Pose #3: Forward Fold (uttanasana)
From downward dog, gaze in between your hands and either step or walk your feet in between your hands. You knees can be bent here as you release the crown of your head towards the floor. Then see if you can lengthen the backs of your legs as much as your body permits, and lift your tailbone up towards the ceiling.
You can also start from standing in a neutral pose, feet hip-distance apart and arms by your sides. Slowly roll down through the spine starting from the crown of the head. Roll down only as far as your body allows.
If your hands don’t reach the floor you can also take two yoga blocks or hard-cover books and place them under your shoulders underneath you. Place your hands on these blocks to bring the floor closer to you.
Release the crown of your head down towards the ground and dangle here like a rag doll. You want to slowly engage the backs of the legs by beginning to straighten the knees and draw the tailbone up towards the sky.
Eventually, we want to bring the torso closer to the thighs and the hands closer to the floor.
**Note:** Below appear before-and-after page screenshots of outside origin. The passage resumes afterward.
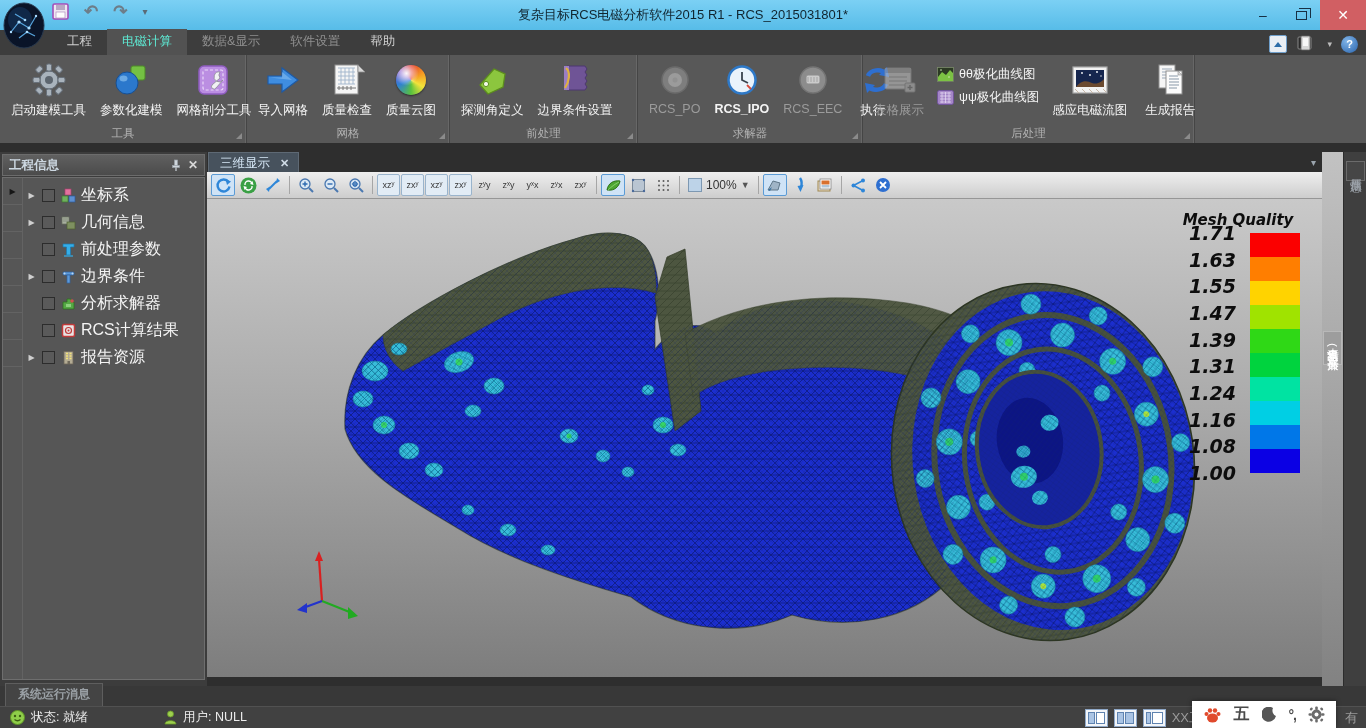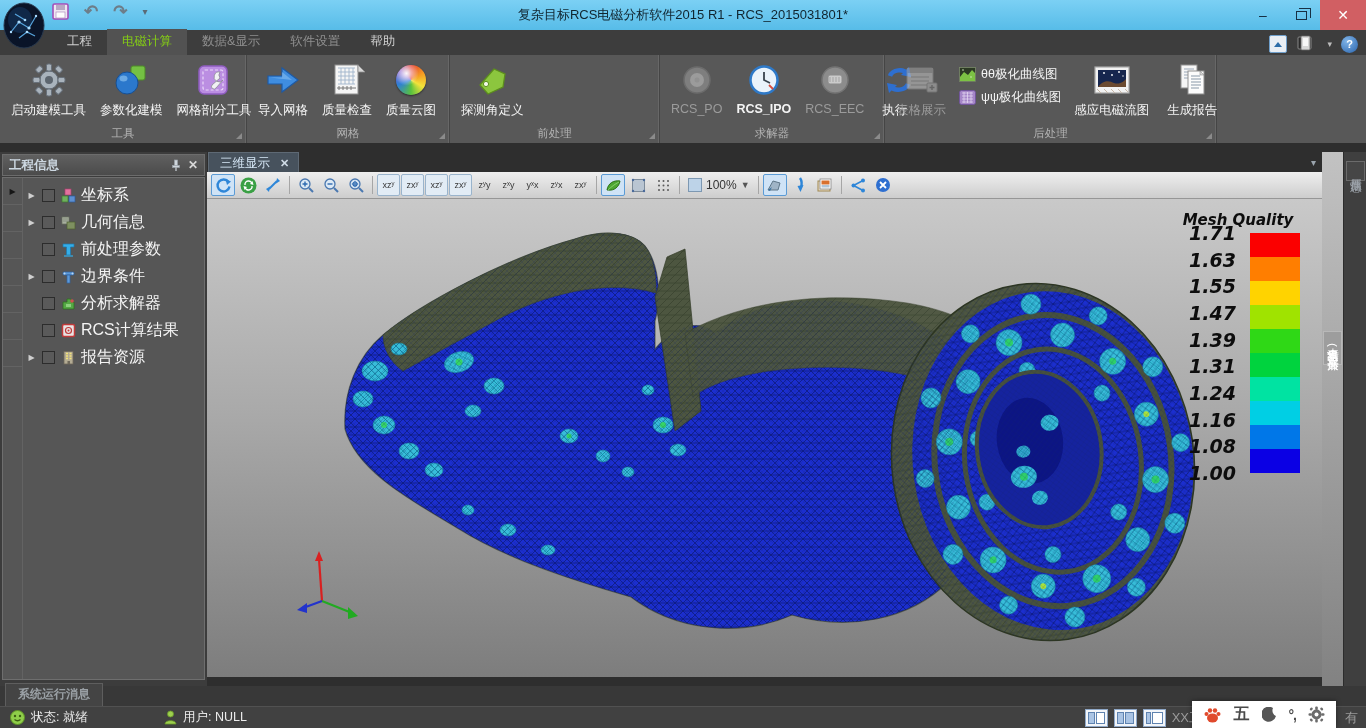"电磁计算" .mtab.active { color: #84cc16 -> #5eead4 }
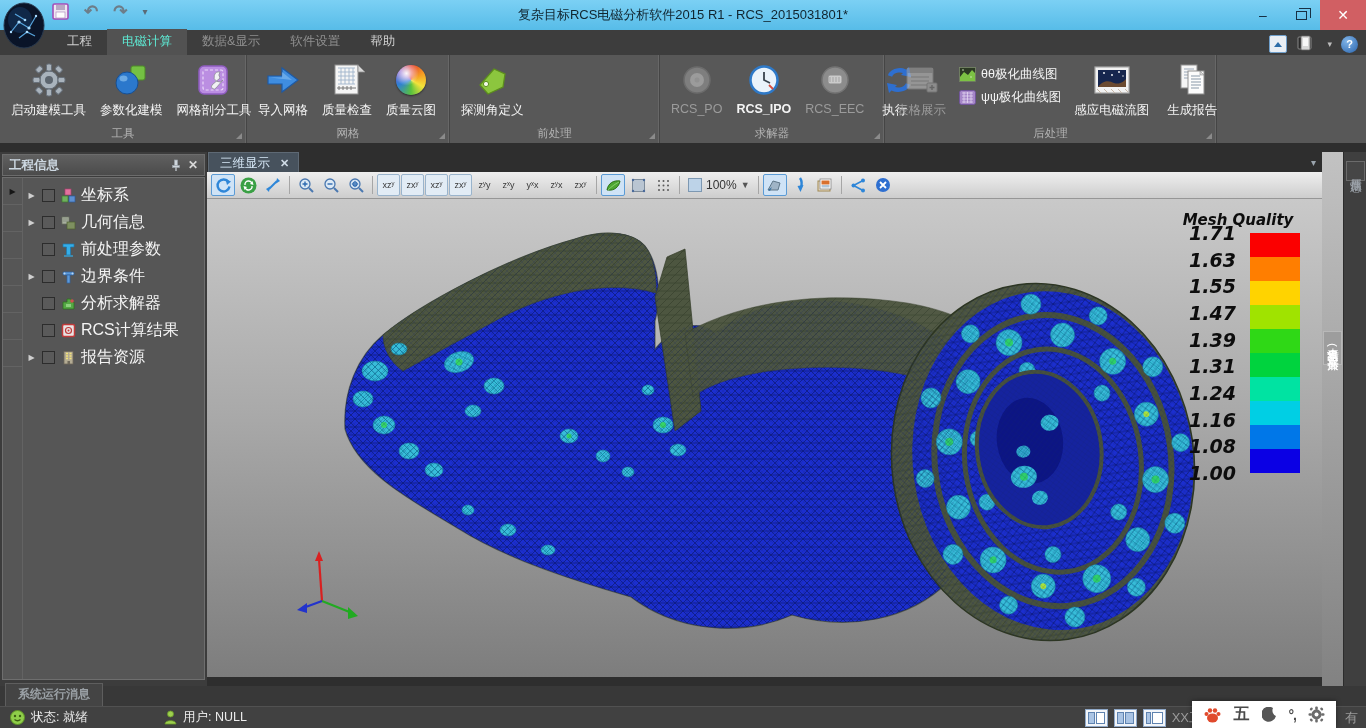"探测角定义" div.rgroup { width: 210px -> 188px }
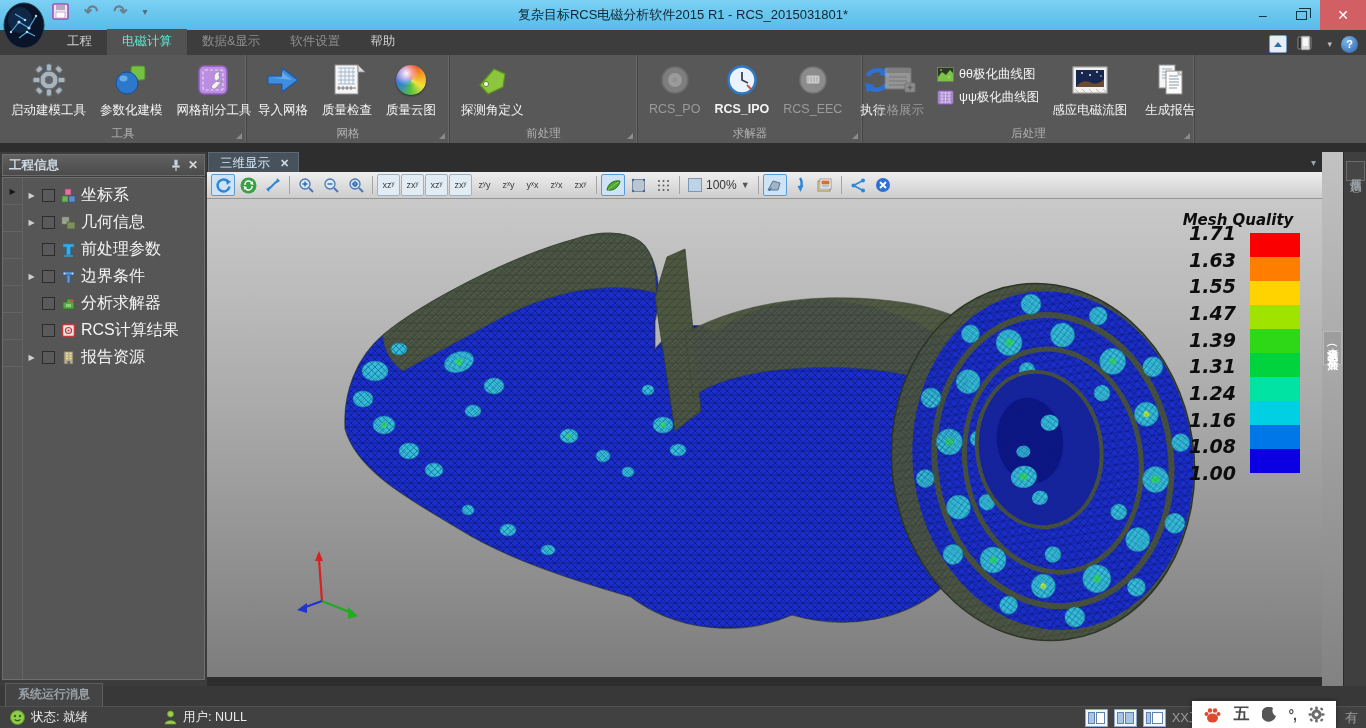"边界条件设置" div.rbtn { html: none -> <div> <span> <svg> <path></path> <rect></rect> <path></path> </svg> </span> <span>边界条件设置</span> </div> }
But this takes time and practice, so be kind to yourself and go at your own pace.
Mistakes to avoid
Forgetting to engage the abdomen. Just because we’re folding forward over the belly does not mean that we should stop engaging. Remember to draw the belly button back towards the spine. This same action is what will help draw the torso closer to the thighs and help us go deeper in the pose.
You can try forward-folding with a wall or in a chair as well. For the wall version, stand with your feet dip-distance apart and with your back against the wall. Start to roll down through the spine but keep your glutes against the wall. In this version you can keep your knees slightly more bent and has a more restorative effect to it.
You can also try this pose while sitting in a chair. Start with a straight spine and both feet planted on the floor. Slowly begin to roll down through the spine as far as your body permits. In this version try placing a large pillow or blanket on your thighs for extra support for your torso as you fold forward.
Why we love this pose
After a long and stressful day this pose feels like such a delicious way to let it all go. There’s no doubting the calming effects that come with folding forward. Be sure that you don’t have any physical conditions that are counter-indicative of these sorts of postures (i.e., glaucoma, blood pressure issues, etc.). Always be sure to consult your family doctor to see what is or is not favourable for your health.
To finish up your practice, slowly begin to roll up through the spine vertebra by vertebra, the last thing to come up should be the head. Breath here for a moment and take a moment of gratitude and peace before carrying on with your day.
Typically we spend anywhere from 3-5 long deep breaths in each static pose. Be sure to keep your mouth closed while breathing and to take long and smooth inhales and exhales through the nose.
These poses are so easy, even your dog can do them!